▶ **What the task requires**
Your response should be every line from the entries that includes the string "span".

▶ **Material shown**
· · · ·

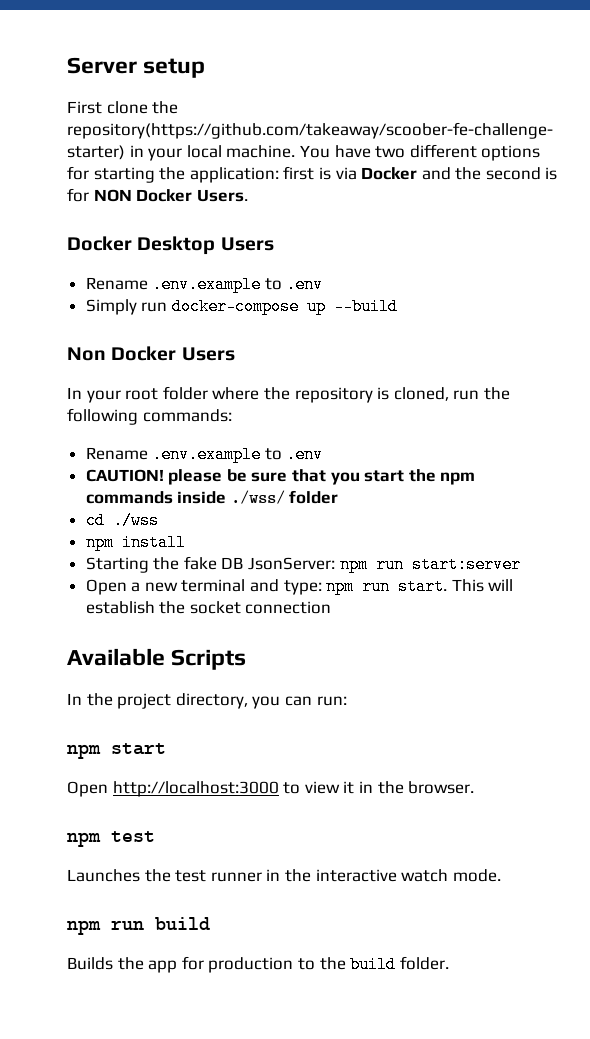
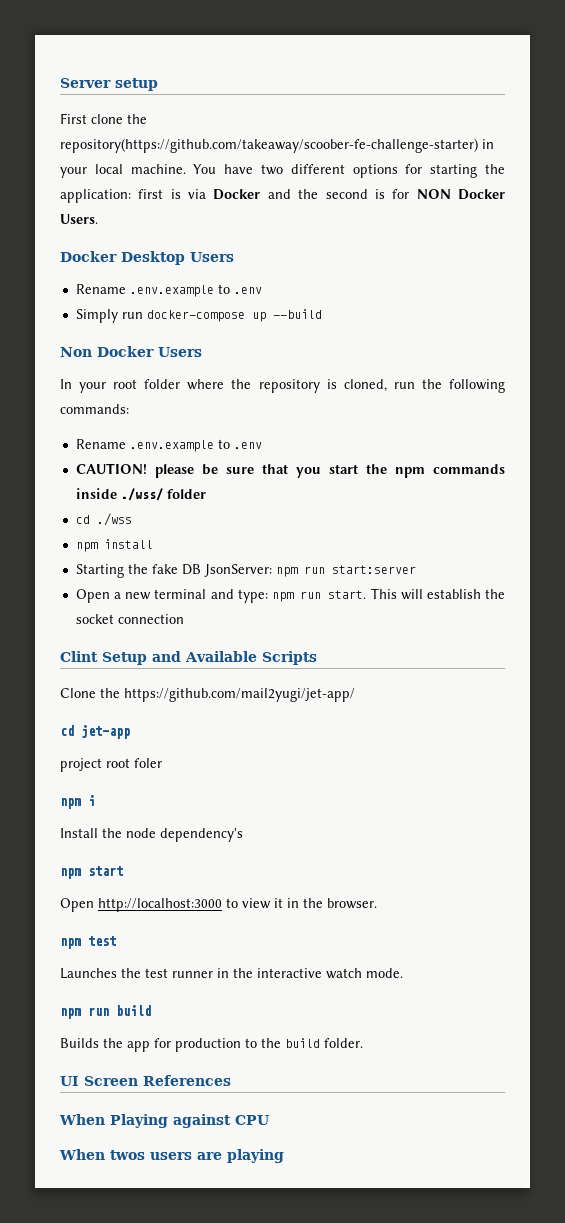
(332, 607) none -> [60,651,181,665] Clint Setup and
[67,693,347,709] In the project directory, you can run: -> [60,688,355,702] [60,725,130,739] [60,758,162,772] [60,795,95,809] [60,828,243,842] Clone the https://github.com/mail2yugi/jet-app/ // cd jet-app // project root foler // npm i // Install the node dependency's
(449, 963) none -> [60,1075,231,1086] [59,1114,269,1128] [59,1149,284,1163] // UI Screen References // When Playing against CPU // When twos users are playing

· · · ·

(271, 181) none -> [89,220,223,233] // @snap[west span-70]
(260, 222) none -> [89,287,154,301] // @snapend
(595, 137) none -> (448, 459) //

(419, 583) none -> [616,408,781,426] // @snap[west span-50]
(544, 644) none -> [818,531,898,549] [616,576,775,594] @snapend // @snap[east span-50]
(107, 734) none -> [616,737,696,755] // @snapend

· · · ·

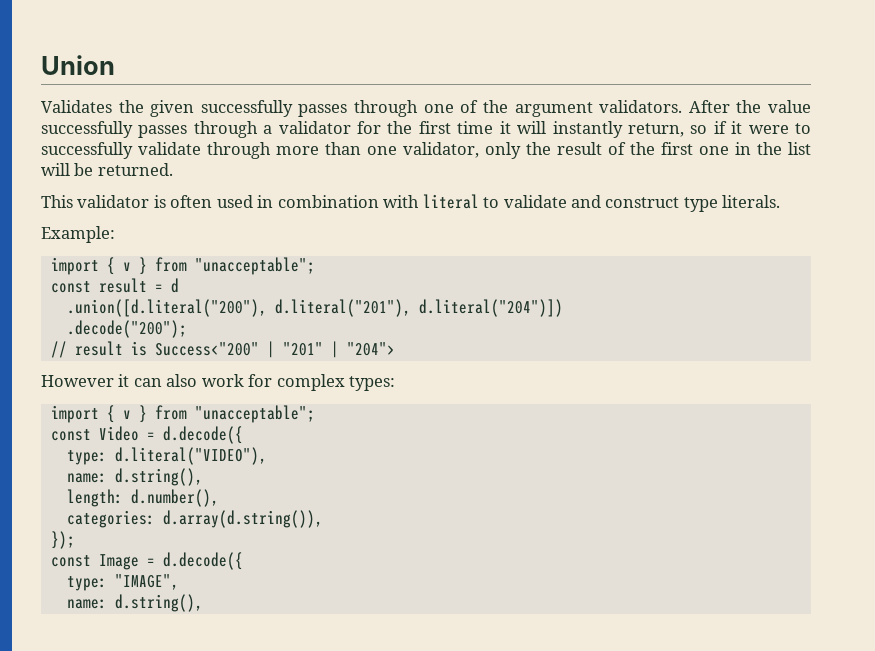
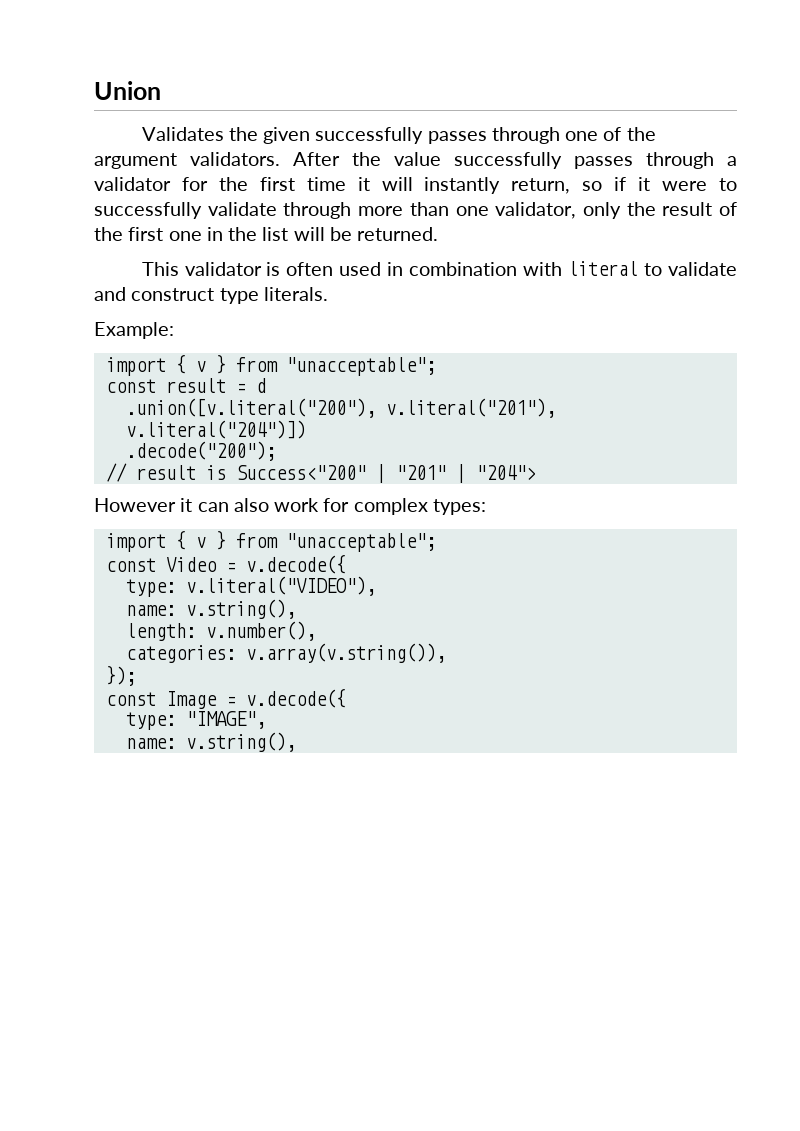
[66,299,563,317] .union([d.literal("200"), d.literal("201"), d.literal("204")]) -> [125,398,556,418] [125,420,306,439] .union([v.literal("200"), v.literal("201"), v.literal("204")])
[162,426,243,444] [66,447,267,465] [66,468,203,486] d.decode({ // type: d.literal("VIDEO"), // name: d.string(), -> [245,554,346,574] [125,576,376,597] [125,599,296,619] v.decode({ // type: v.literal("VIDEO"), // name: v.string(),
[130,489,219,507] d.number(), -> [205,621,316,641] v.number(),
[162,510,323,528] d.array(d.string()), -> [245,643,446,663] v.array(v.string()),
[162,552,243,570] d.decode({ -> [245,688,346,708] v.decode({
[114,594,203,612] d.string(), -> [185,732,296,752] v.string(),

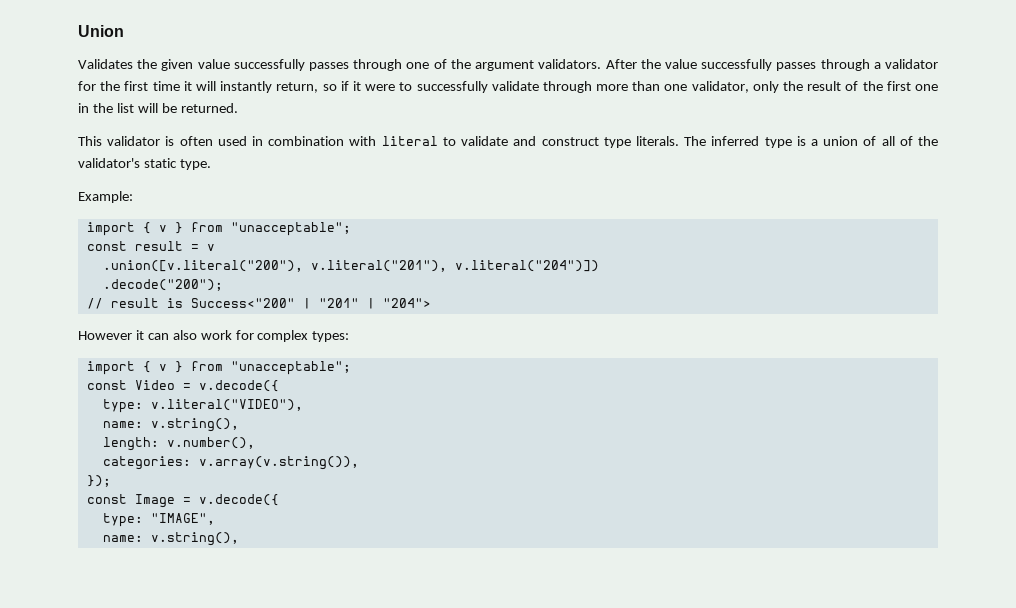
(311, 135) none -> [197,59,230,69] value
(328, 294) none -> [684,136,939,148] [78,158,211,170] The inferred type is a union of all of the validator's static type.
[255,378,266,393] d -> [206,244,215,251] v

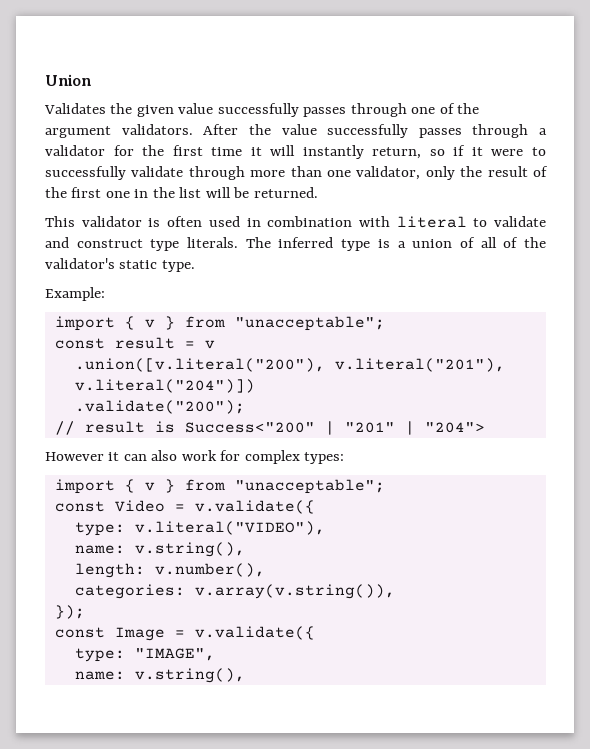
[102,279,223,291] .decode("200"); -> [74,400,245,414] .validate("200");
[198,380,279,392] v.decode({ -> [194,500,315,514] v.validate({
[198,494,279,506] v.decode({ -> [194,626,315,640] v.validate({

· · · ·

▶ **Result for this task**
(271, 181) none -> [89,220,223,233] // @snap[west span-70]
(419, 583) none -> [616,408,781,426] // @snap[west span-50]
(544, 644) none -> [818,531,898,549] [616,576,775,594] @snapend // @snap[east span-50]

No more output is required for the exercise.